J'ai appelé André, un soir, pour lui demander s'il connaissait, dans son entourage, quelqu'un qui pourrait se pencher sur la traduction de Guili en version catalane.
Connaissant grand nombre d'écrivains ou gens de plumes en de nombreux domaines, étant lui-même de la partie, André m'a répondu spontanément que Pere Verdaguer, un de ses très proches amis, serait parfait pour cette écriture. Ayant déjà écrit de très nombreux ouvrages en catalan, parmi lesquels des ouvrages pour la jeunesse, Pere lui semblait la personne idéale. J'ai donc immédiatement contacté ce monsieur...

Merci à toi, André, pour ta présence, pour tes conseils, pour les vastes dicussions sur le monde et ses débordements, pour toutes ces belles choses que tu m'as enseignées. Pour ces moments de partage, merci à toi, vieil ami. L'adieu est peu de chose. L'absence, c'est le reste. J'avais pensé ce blog avec vous deux dedans. Je n'avais pas imaginé avoir à poser ces mots avec votre silence au bout de toutes mes phrases...

El Pere Verdaguer.
Je me souviens de notre rencontre. Il m'a reçu chez lui en grande simplicité avec, à ses côtés, son épouse, Ginette, artiste peintre illustratrice.
Pere, c'était la surprise absolue. Une sorte de force de la nature, d'humaniste curieux de tout ce que le monde pouvait contenir, un être doublé de beaucoup de douceur, avec dans le regard quelque chose d'amusé. Pere, il avait une manière très spéciale de parler. Il savait y faire pour amener ses idées, tant dans la forme que dans l'intonation. Ce que j'en ai gardé, c'est le calme qui se dégageait de sa personne.
Il a aimé les planches de Guili, pour les couleurs et le style enfantin. Il a aimé l'histoire, courte, mais comme il disait : "intelligemment menée". Il aimait mon travail car il le trouvait de qualité et de très bonne inspiration. Il a adhéré immédiatement à ce projet de bilinguisme ! Pour moi, les critiques de Pere ont été précieuses. Elles m'ont donné la confiance. Et ça, pour une jeune artiste, ça n'a pas de prix. C'est le plus beau cadeau que je pouvais recevoir, et celui qui me l'offrait n'était pas des moindres, car Pere, cela est loin d'être un secret, c'était une sacrée pointure !

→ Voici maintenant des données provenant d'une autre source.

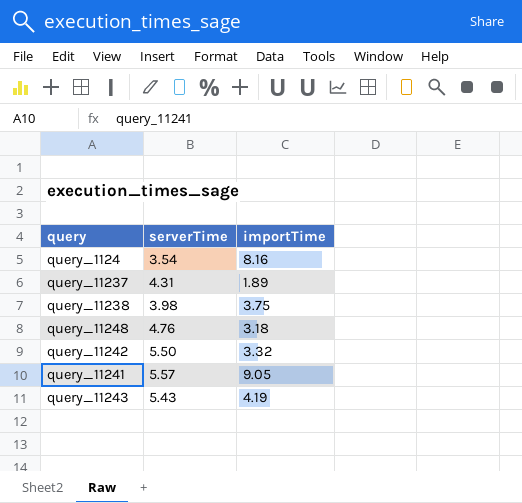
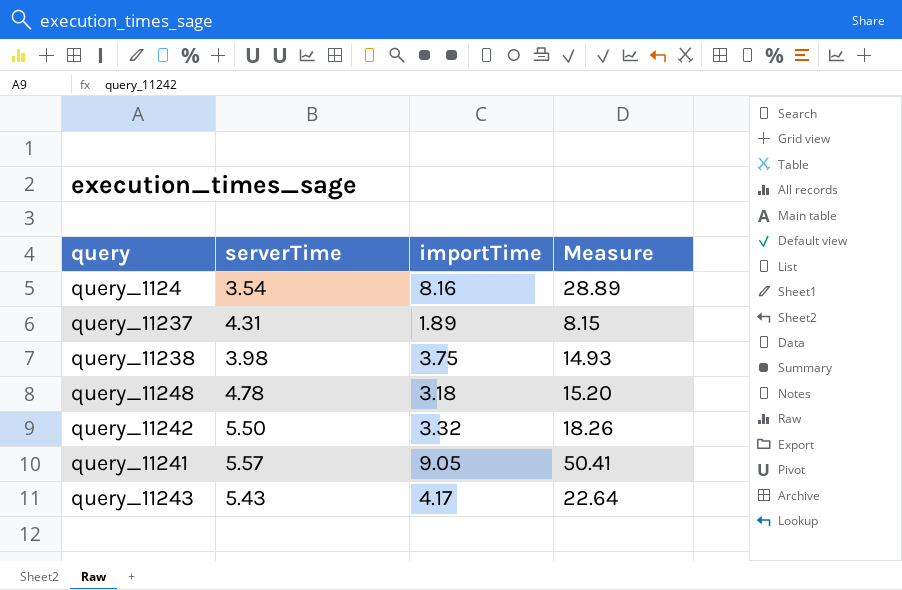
column Measure | formula: none -> [serverTime] * [importTime]
query_11248 | serverTime: 4.76 -> 4.78
query_11243 | importTime: 4.19 -> 4.17

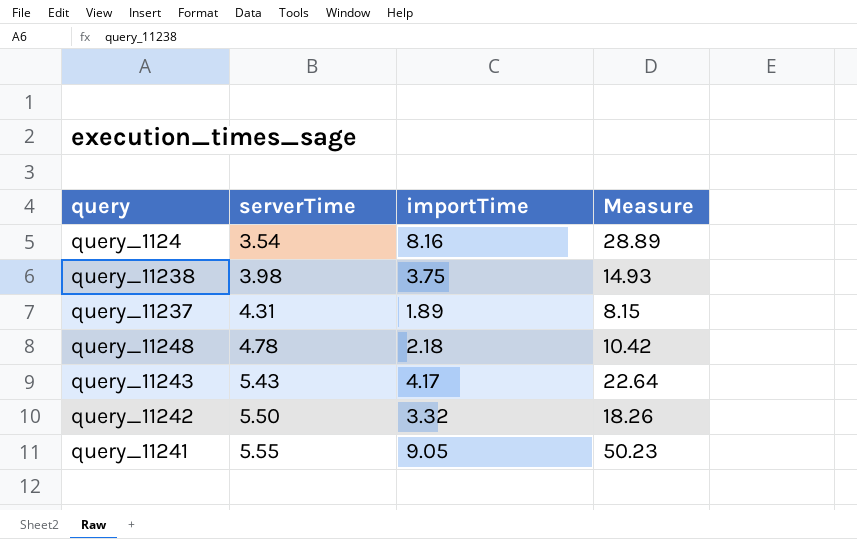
row order: none -> serverTime ascending
query_11248 | importTime: 3.18 -> 2.18
query_11248 | Measure: 15.20 -> 10.42
query_11241 | serverTime: 5.57 -> 5.55
query_11241 | Measure: 50.41 -> 50.23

Professeur de langue et littérature catalanes à l'Université de Perpignan, fondateur du Grup Rossellonès d'Estudis Catalans (Groupe Roussillonnais d'Etudes Catalanes), puis de l'Universitat Catalana d'Estiu, à Prades (Université d'Eté Catalane), journaliste, essayiste, linguiste, auteur... l'oeuvre talentueuse et prolifique de Pere s'étend dans un registre scientifique et littéraire de grande richesse et diversité, tel que la poésie, les contes, le théâtre, les romans de science fiction... Oui, une oeuvre forte, passionnée, considérable !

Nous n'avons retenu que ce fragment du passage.